-- DATASET EXCERPTS follows --

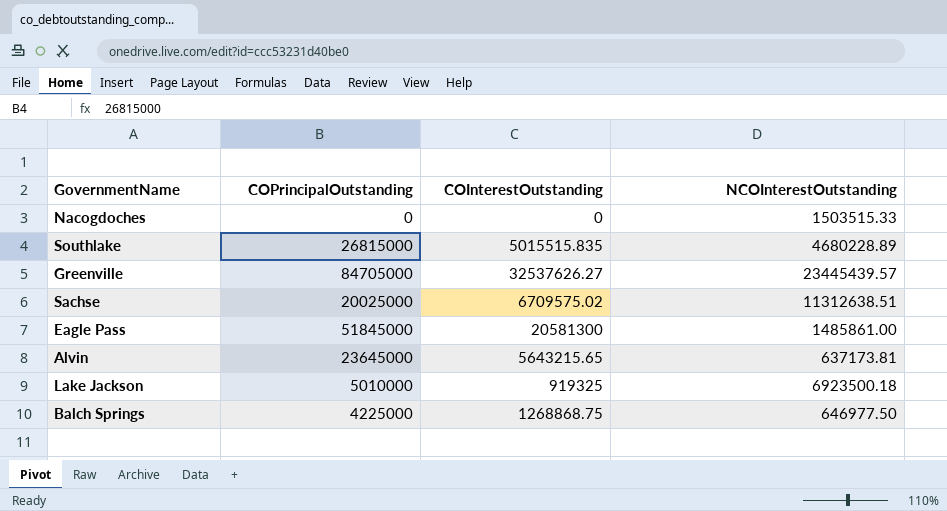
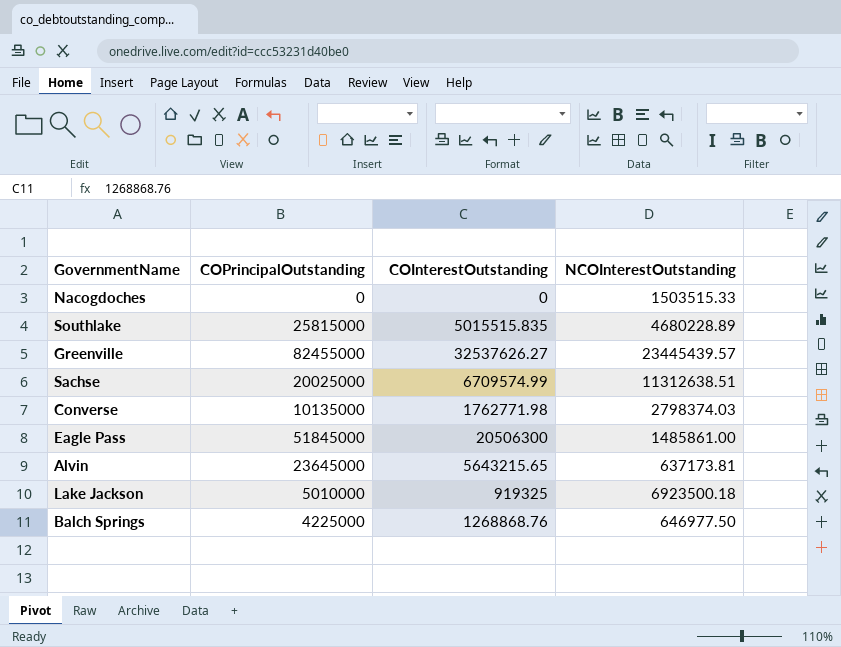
Southlake | COPrincipalOutstanding: 26815000 -> 25815000
Greenville | COPrincipalOutstanding: 84705000 -> 82455000
Sachse | COInterestOutstanding: 6709575.02 -> 6709574.99
row Converse: none -> 10135000 | 1762771.98 | 2798374.03
Eagle Pass | COInterestOutstanding: 20581300 -> 20506300
Balch Springs | COInterestOutstanding: 1268868.75 -> 1268868.76

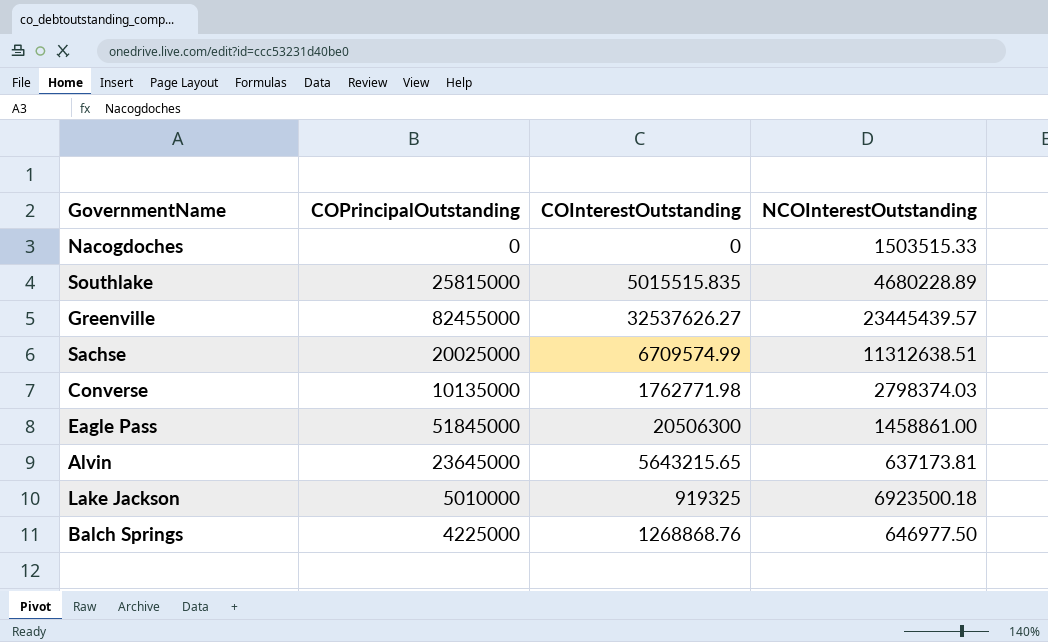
Eagle Pass | NCOInterestOutstanding: 1485861.00 -> 1458861.00

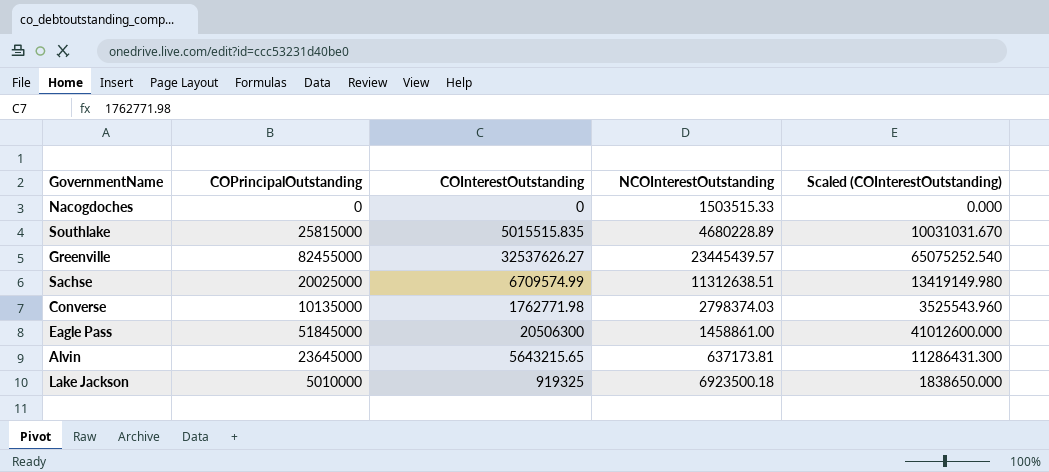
column Scaled (COInterestOutstanding) | formula: none -> [COInterestOutstanding] * 2
row Balch Springs: 4225000 | 1268868.76 | 646977.50 -> none

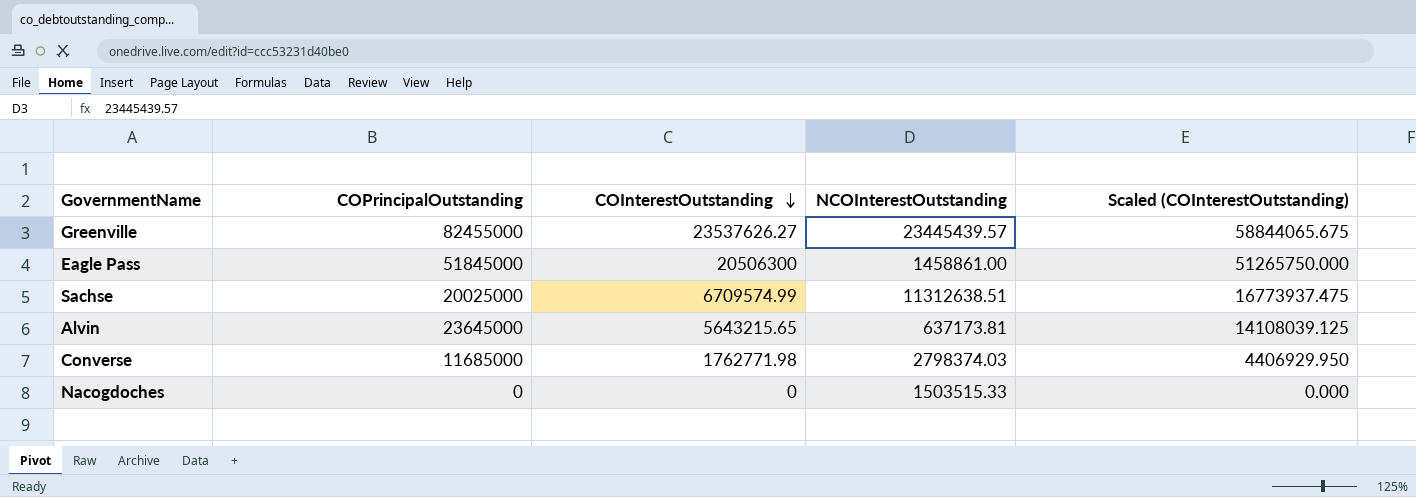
row order: none -> COInterestOutstanding descending
column Scaled (COInterestOutstanding) | formula: [COInterestOutstanding] * 2 -> [COInterestOutstanding] * 2.5
row Southlake: 25815000 | 5015515.835 | 4680228.89 | 10031031.670 -> none
row Lake Jackson: 5010000 | 919325 | 6923500.18 | 1838650.000 -> none
Greenville | COInterestOutstanding: 32537626.27 -> 23537626.27
Converse | COPrincipalOutstanding: 10135000 -> 11685000

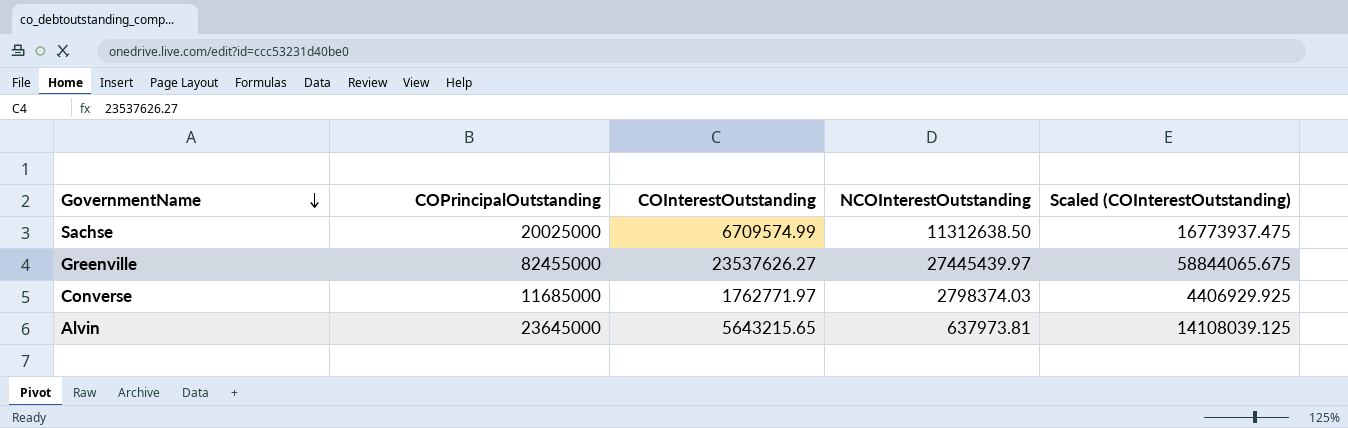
row order: COInterestOutstanding descending -> GovernmentName descending
row Eagle Pass: 51845000 | 20506300 | 1458861.00 | 51265750.000 -> none
row Nacogdoches: 0 | 0 | 1503515.33 | 0.000 -> none
Sachse | NCOInterestOutstanding: 11312638.51 -> 11312638.50
Greenville | NCOInterestOutstanding: 23445439.57 -> 27445439.97
Converse | COInterestOutstanding: 1762771.98 -> 1762771.97
Converse | Scaled (COInterestOutstanding): 4406929.950 -> 4406929.925
Alvin | NCOInterestOutstanding: 637173.81 -> 637973.81

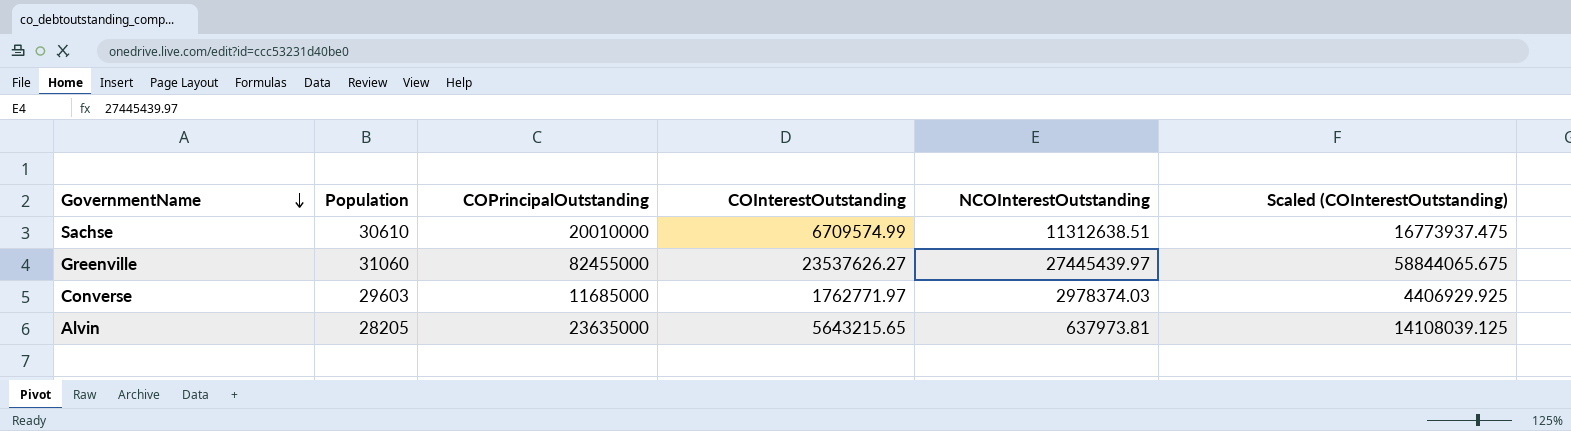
column Population | position: none -> 2
Sachse | COPrincipalOutstanding: 20025000 -> 20010000
Sachse | NCOInterestOutstanding: 11312638.50 -> 11312638.51
Converse | NCOInterestOutstanding: 2798374.03 -> 2978374.03
Alvin | COPrincipalOutstanding: 23645000 -> 23635000

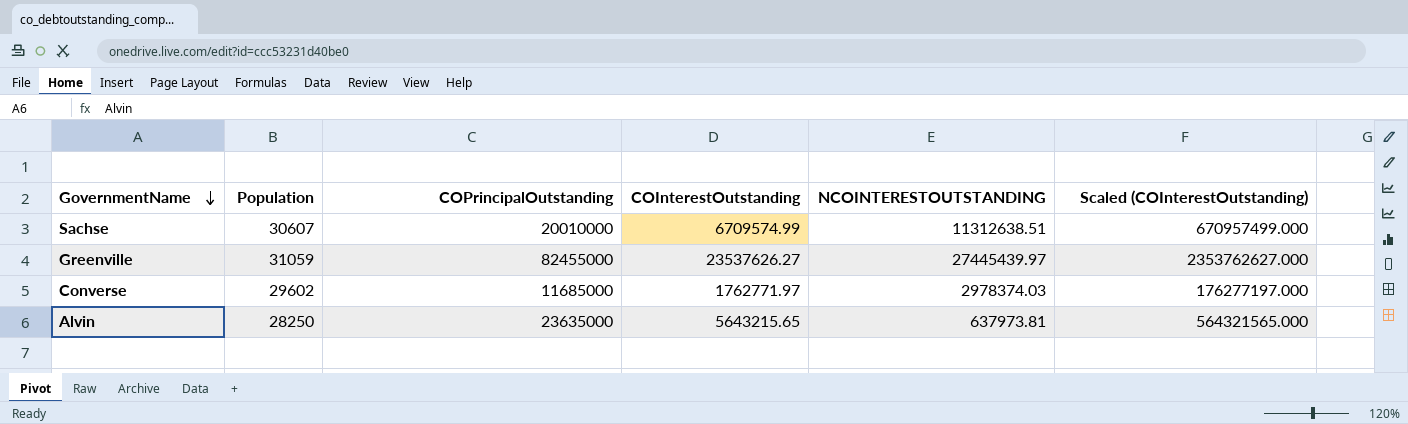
column name: NCOInterestOutstanding -> NCOINTERESTOUTSTANDING
column Scaled (COInterestOutstanding) | formula: [COInterestOutstanding] * 2.5 -> [COInterestOutstanding] * 100
Sachse | Population: 30610 -> 30607
Greenville | Population: 31060 -> 31059
Converse | Population: 29603 -> 29602
Alvin | Population: 28205 -> 28250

-- DATASET EXCERPTS concluded --

TASK TO CARRY OUT
Whenever the string "Sachse" shows up in a line of the records, copy that line.

RESULT
Sachse | COInterestOutstanding: 6709575.02 -> 6709574.99
Sachse | NCOInterestOutstanding: 11312638.51 -> 11312638.50
Sachse | COPrincipalOutstanding: 20025000 -> 20010000
Sachse | NCOInterestOutstanding: 11312638.50 -> 11312638.51
Sachse | Population: 30610 -> 30607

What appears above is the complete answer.